C'est par un court message sur Facebook que sa fille Michele Hendricks, elle-même chanteuse de jazz et pédagogue, a annoncé la nouvelle du décès de son père : "Bonjour tout le monde. Une triste nouvelle à annoncer. Papa est décédé aujourd'hui à 15h12. Il laisse un énorme vide. Mais il laisse aussi un incroyable héritage. L'un des authentiques géants du jazz nous a quittés. Je suis plus triste que l'on peut imaginer. Repose en paix, papa. Je t'aime et tu me manques terriblement."

Jon Hendricks, scatteur de génie, avait popularisé la pratique du "vocalese", la mise en voix et en parole des solos instrumentaux de jazz, un style dont la paternité est attribuée au chanteur Eddie Jefferson (1918-1979). Hendricks a côtoyé et inspiré des générations de chanteurs de jazz, de Mark Murphy à Kurt Elling en passant par Al Jarreau ou, en France, André Minvielle.

Jon Hendricks est né à Newark, dans l'Ohio, le 16 septembre 1921, dans la famille nombreuse d'un pasteur. Les Hendricks s'installent à Toledo, où Jon chante dans le chœur de l'église, puis avec le pianiste Art Tatum avec qui il se produit à la radio.
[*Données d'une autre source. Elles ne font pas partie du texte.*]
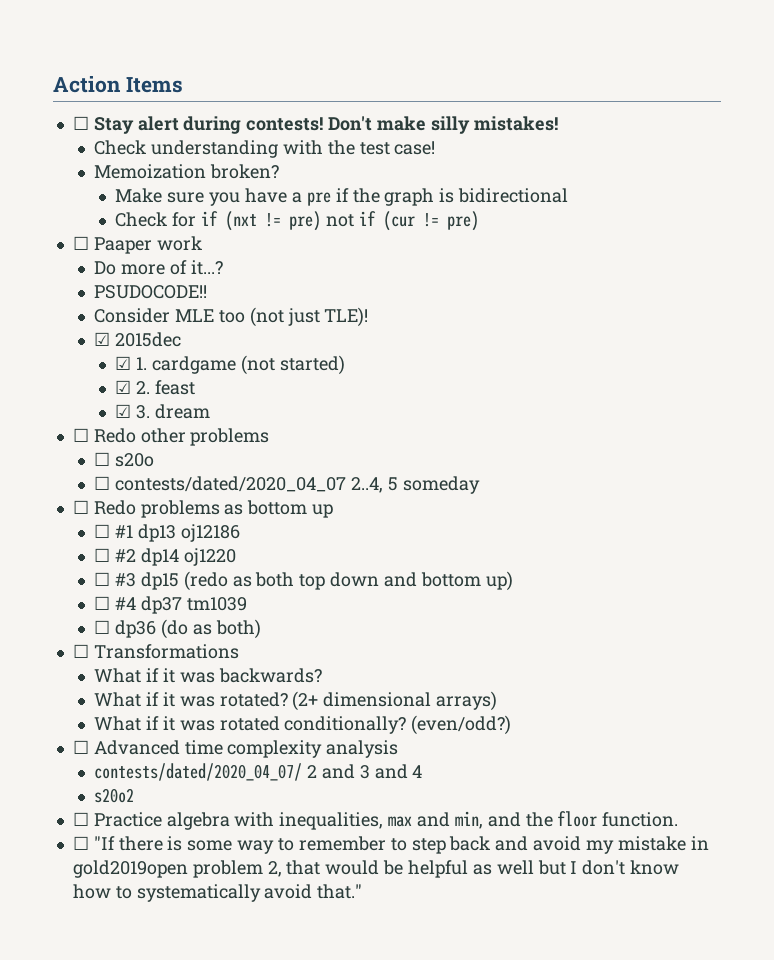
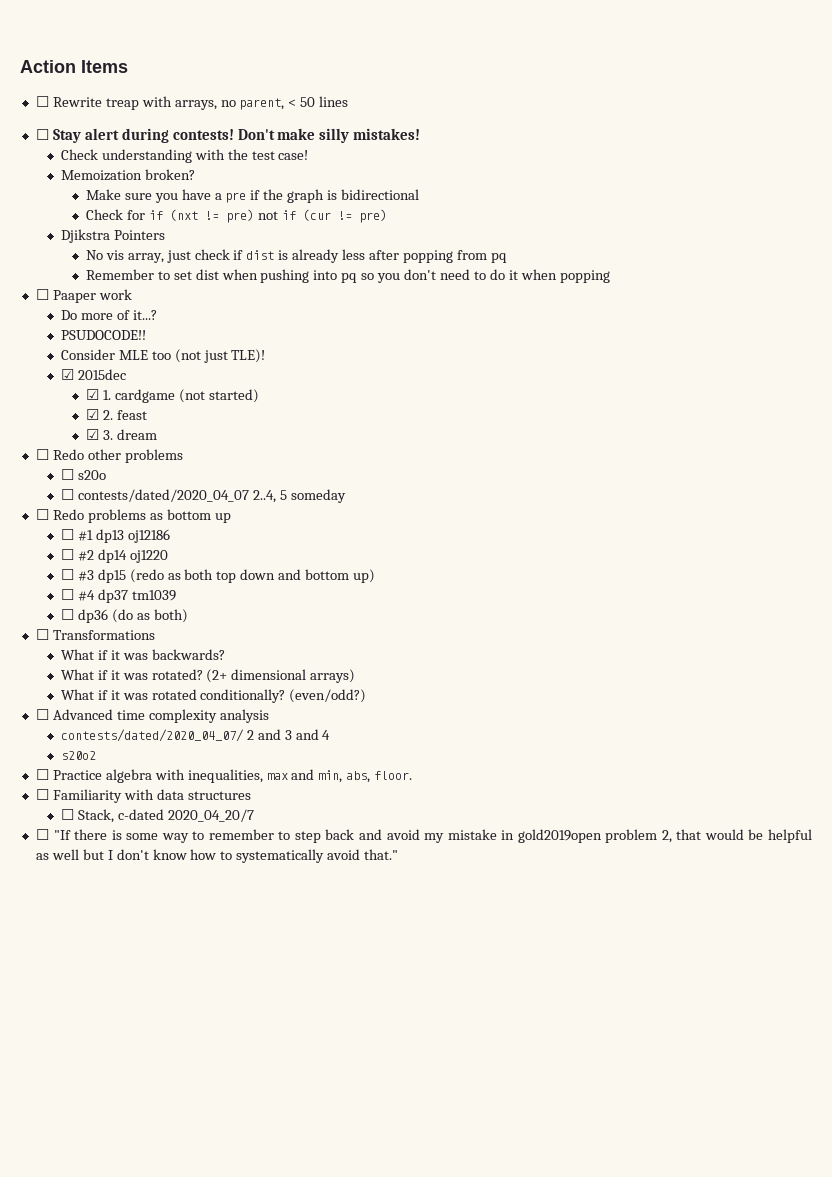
+ ☐ Rewrite treap with arrays, no parent, < 50 lines
+ Djikstra Pointers
+ No vis array, just check if dist is already less after popping from pq
+ Remember to set dist when pushing into pq so you don't need to do it when popping
- ☐ Practice algebra with inequalities, max and min, and the floor function.
+ ☐ Practice algebra with inequalities, max and min, abs, floor.
+ ☐ Familiarity with data structures
+ ☐ Stack, c-dated 2020_04_20/7

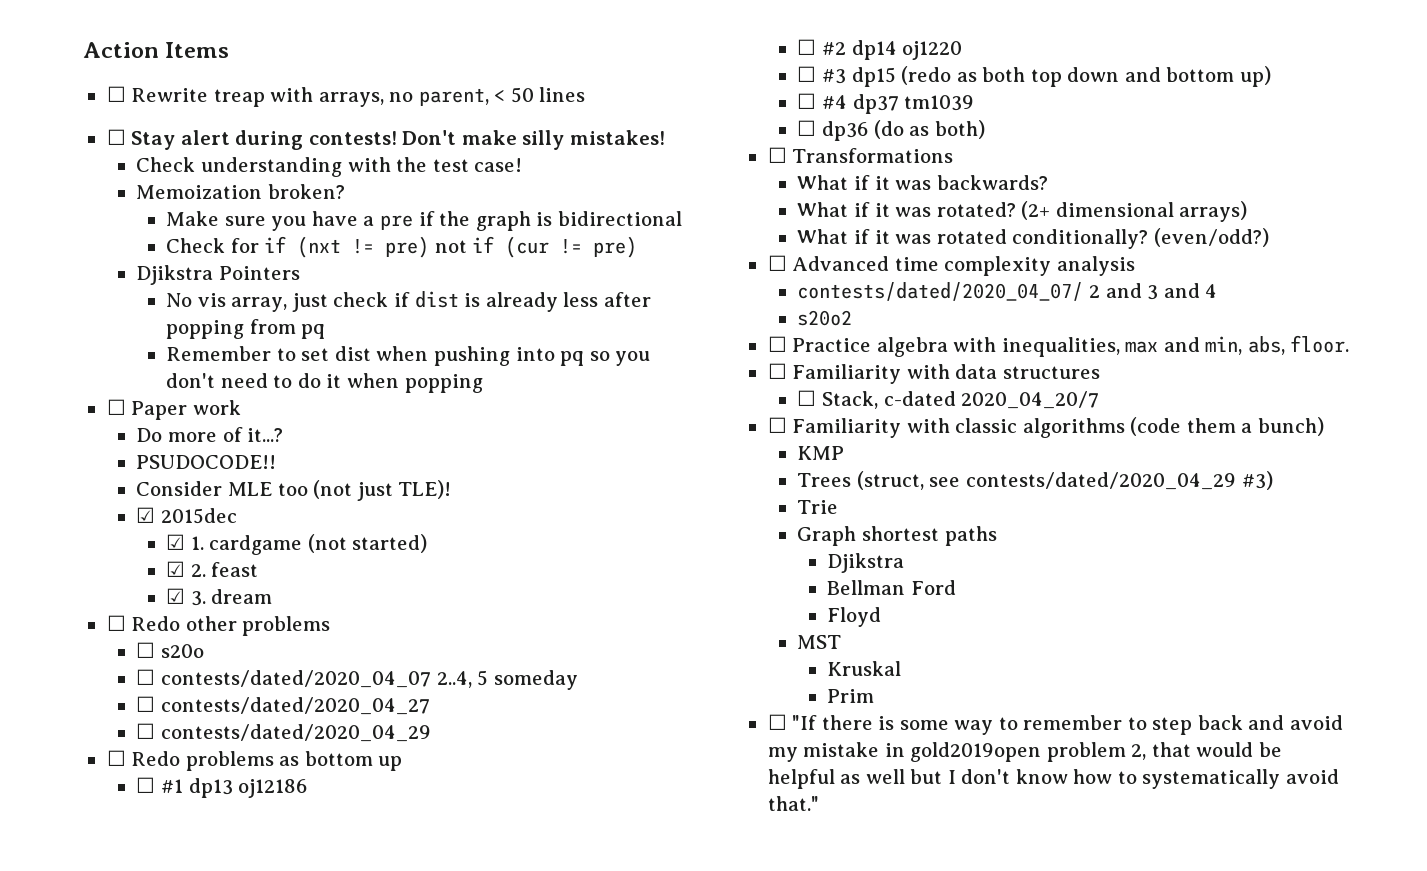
- ☐ Paaper work
+ ☐ Paper work
+ ☐ contests/dated/2020_04_27
+ ☐ contests/dated/2020_04_29
+ ☐ Familiarity with classic algorithms (code them a bunch)
+ KMP
+ Trees (struct, see contests/dated/2020_04_29 #3)
+ Trie
+ Graph shortest paths
+ Djikstra
+ Bellman Ford
+ Floyd
+ MST
+ Kruskal
+ Prim

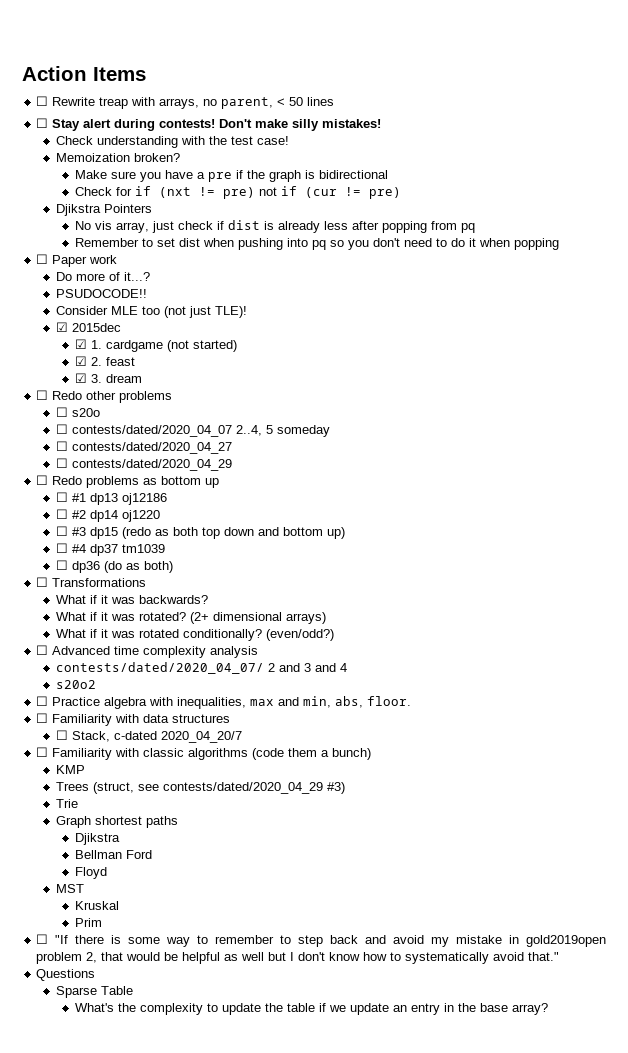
+ Questions
+ Sparse Table
+ What's the complexity to update the table if we update an entry in the base array?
Le succès avec Lambert, Hendricks & Ross

Jon Hendricks commence des études de droit tout en continuant à faire de la musique. Engagé pendant la Seconde Guerre mondiale, il participe au débarquement en Normandie le 12 juin 1944,
 
Encouragé par Charlie Parker qui l'avait repéré deux ans plus tôt à Toledo, il se rend à New York où il commence véritablement sa carrière de chanteur. Il y fonde son trio légendaire avec Dave Lambert et Annie Ross et leur premier album, "Sing a Song of Basie", sorti en 1957, sur des paroles de Jon Hendricks, est un succès.
Le trio effectue ensuite des arrangements vocaux d'une virtuosité époustouflante des grands du jazz, de Charlie Parker à Miles Davis ou Duke Ellington. Ils inventent une façon de chanter qui va influencer des groupes comme le groupe Manhattan Transfer ou, en France, les Double Six.

Une carrière solo

Jon Hendricks a aussi écrit des paroles sur des thèmes de Thelonious Monk comme "In Walked Bud" qu'il a chanté sur l'album du pianiste "Underground" en 1968. 
Après la séparation de son trio en 1964 (où Annie Ross avait été remplacée par Yolande Bavan en 1962), Jon Hendricks a poursuivi une carrière solo. Il a vécu à Londres avec sa famille quelques années avant de retourner aux États-Unis où il a continué à se produire jusqu'à récemment.
En mai 2013, Jon Hendricks avait clôturé le festival Jazz sous les Pommiers à Coutances et avait chanté sur la scène du Duc des Lombards.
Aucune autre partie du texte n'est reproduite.